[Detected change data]
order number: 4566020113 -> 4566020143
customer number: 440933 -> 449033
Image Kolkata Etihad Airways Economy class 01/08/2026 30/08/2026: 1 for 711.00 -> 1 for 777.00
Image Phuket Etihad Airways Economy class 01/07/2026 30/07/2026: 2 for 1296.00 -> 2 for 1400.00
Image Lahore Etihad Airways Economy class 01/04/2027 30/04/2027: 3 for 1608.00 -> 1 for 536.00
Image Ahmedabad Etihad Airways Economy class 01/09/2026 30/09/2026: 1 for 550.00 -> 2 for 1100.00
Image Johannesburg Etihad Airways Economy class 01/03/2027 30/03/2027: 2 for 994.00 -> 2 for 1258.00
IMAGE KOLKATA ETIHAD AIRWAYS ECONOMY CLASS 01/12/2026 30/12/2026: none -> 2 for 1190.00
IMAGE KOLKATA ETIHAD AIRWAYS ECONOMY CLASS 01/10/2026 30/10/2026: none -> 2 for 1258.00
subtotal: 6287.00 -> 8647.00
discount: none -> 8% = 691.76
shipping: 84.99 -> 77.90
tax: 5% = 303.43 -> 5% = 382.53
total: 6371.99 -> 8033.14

__Exercise prompt__
The answer should reproduce each entry above in full.

__Response__
order number: 4566020113 -> 4566020143
customer number: 440933 -> 449033
Image Kolkata Etihad Airways Economy class 01/08/2026 30/08/2026: 1 for 711.00 -> 1 for 777.00
Image Phuket Etihad Airways Economy class 01/07/2026 30/07/2026: 2 for 1296.00 -> 2 for 1400.00
Image Lahore Etihad Airways Economy class 01/04/2027 30/04/2027: 3 for 1608.00 -> 1 for 536.00
Image Ahmedabad Etihad Airways Economy class 01/09/2026 30/09/2026: 1 for 550.00 -> 2 for 1100.00
Image Johannesburg Etihad Airways Economy class 01/03/2027 30/03/2027: 2 for 994.00 -> 2 for 1258.00
IMAGE KOLKATA ETIHAD AIRWAYS ECONOMY CLASS 01/12/2026 30/12/2026: none -> 2 for 1190.00
IMAGE KOLKATA ETIHAD AIRWAYS ECONOMY CLASS 01/10/2026 30/10/2026: none -> 2 for 1258.00
subtotal: 6287.00 -> 8647.00
discount: none -> 8% = 691.76
shipping: 84.99 -> 77.90
tax: 5% = 303.43 -> 5% = 382.53
total: 6371.99 -> 8033.14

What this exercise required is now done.